Directions for this task: Whichever lines of the material contain "letter", copy each of them.

Data supplied:
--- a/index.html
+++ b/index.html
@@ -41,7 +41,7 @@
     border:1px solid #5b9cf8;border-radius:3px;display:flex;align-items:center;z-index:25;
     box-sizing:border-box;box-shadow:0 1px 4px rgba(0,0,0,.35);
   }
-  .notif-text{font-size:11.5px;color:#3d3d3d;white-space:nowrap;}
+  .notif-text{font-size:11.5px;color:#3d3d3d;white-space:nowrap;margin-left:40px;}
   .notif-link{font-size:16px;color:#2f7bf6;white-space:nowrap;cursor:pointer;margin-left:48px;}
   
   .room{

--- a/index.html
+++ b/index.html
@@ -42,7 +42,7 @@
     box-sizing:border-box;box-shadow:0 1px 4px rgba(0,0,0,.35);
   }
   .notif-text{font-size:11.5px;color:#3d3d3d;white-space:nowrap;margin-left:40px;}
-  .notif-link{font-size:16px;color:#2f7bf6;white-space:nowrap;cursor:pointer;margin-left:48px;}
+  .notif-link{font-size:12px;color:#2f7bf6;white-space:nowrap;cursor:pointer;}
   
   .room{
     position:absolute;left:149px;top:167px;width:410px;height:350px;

---

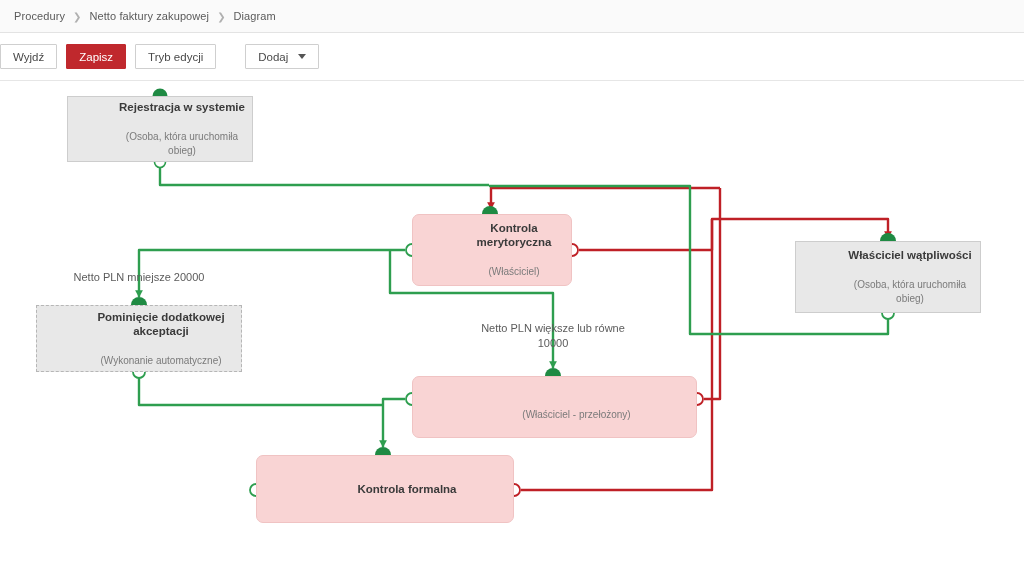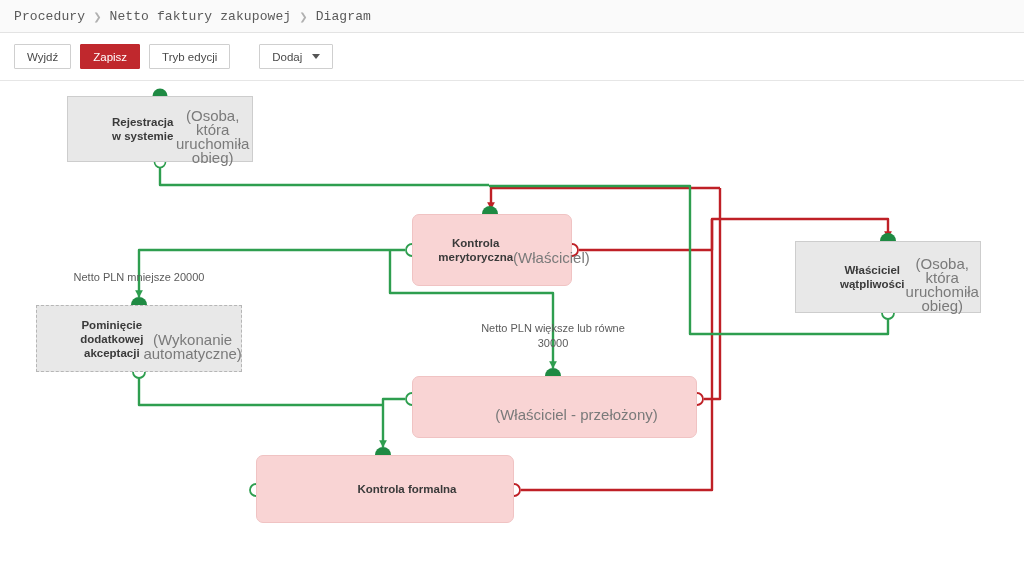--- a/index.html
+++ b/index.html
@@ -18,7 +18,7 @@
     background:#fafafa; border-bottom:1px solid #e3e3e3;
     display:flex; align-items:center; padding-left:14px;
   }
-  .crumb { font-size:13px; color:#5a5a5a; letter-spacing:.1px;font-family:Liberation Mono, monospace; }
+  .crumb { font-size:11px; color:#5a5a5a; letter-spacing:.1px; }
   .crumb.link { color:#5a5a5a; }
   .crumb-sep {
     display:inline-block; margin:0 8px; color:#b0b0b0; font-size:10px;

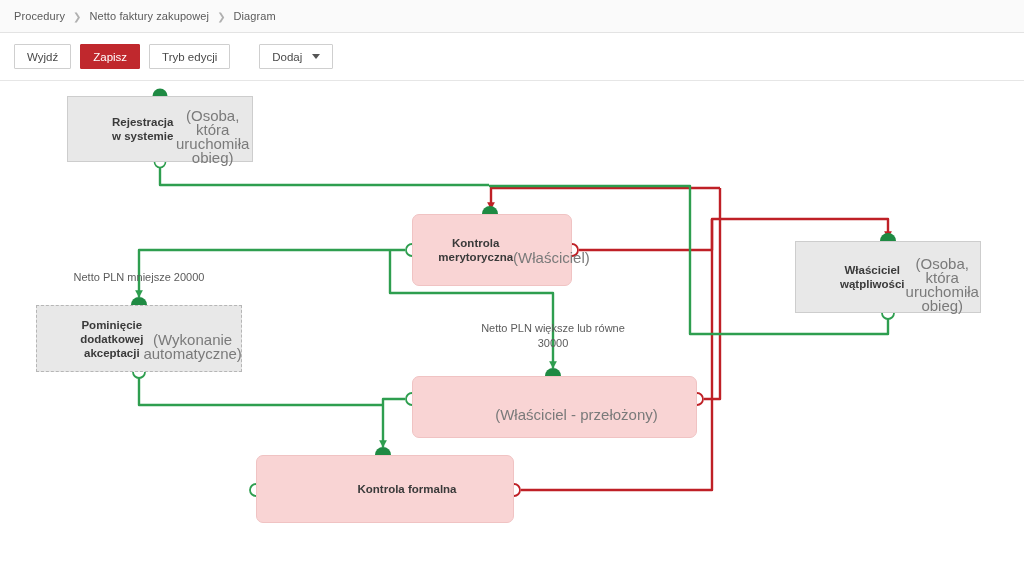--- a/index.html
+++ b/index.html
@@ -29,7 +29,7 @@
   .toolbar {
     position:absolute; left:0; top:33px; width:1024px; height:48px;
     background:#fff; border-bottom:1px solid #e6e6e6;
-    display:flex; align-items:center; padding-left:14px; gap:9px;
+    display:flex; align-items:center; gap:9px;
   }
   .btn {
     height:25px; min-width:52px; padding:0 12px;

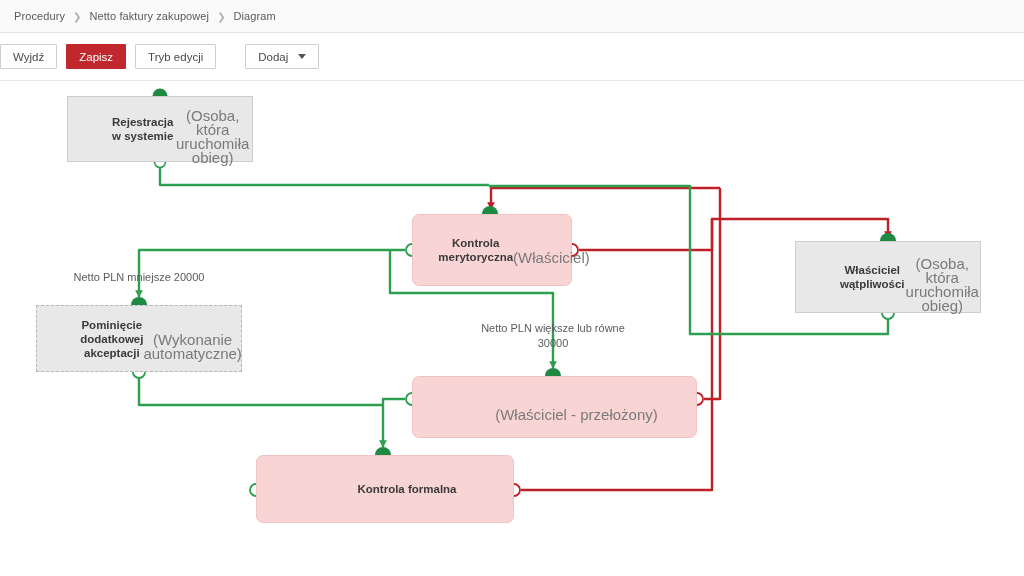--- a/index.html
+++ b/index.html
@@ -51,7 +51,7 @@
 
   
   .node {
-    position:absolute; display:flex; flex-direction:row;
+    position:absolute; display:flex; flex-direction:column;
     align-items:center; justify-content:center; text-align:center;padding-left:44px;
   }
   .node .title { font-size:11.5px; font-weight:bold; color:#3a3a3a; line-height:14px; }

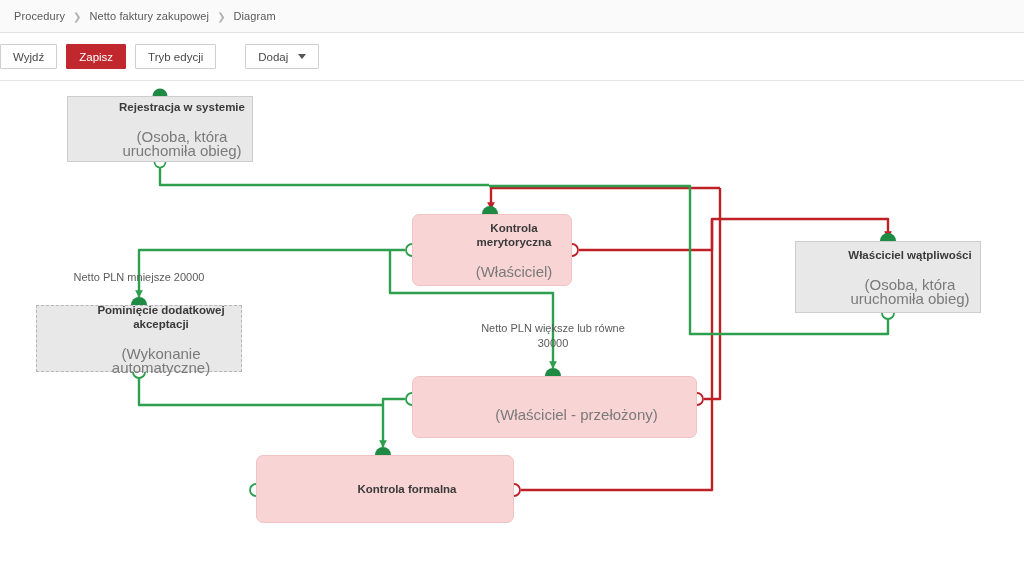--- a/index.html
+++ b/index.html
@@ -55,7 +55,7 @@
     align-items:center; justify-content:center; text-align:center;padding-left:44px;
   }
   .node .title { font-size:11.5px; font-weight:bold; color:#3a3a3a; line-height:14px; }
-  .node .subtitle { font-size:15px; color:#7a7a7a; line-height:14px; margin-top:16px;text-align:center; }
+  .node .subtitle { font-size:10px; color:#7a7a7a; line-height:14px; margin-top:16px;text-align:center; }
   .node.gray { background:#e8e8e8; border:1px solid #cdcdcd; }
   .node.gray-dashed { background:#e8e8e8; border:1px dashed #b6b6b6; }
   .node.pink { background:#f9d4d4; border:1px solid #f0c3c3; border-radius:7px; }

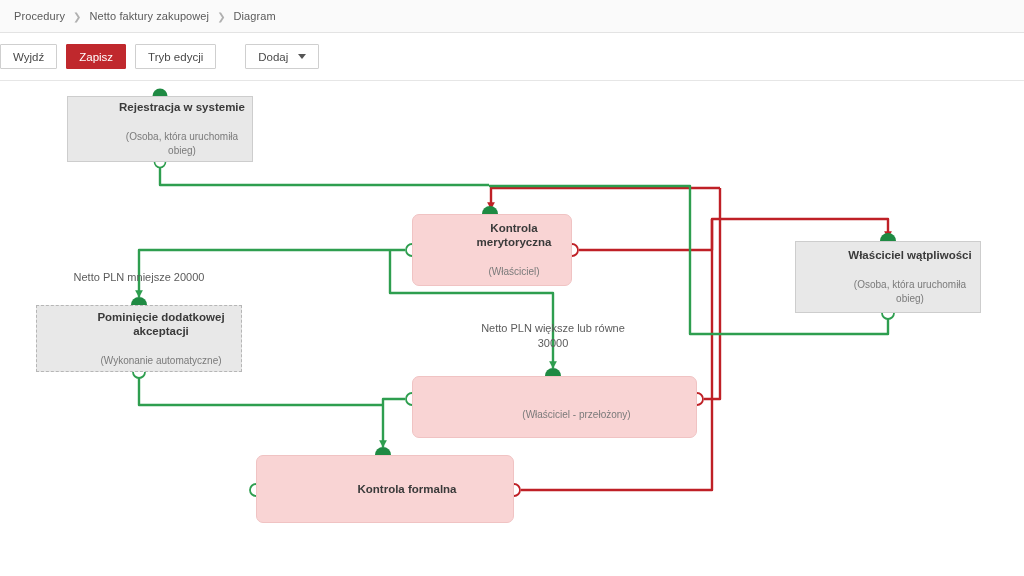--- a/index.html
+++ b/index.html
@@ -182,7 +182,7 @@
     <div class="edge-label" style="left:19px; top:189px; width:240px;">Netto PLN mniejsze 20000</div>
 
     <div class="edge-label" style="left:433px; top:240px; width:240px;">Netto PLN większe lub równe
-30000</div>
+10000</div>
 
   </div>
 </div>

Result of this task:
-  .crumb { font-size:13px; color:#5a5a5a; letter-spacing:.1px;font-family:Liberation Mono, monospace; }
+  .crumb { font-size:11px; color:#5a5a5a; letter-spacing:.1px; }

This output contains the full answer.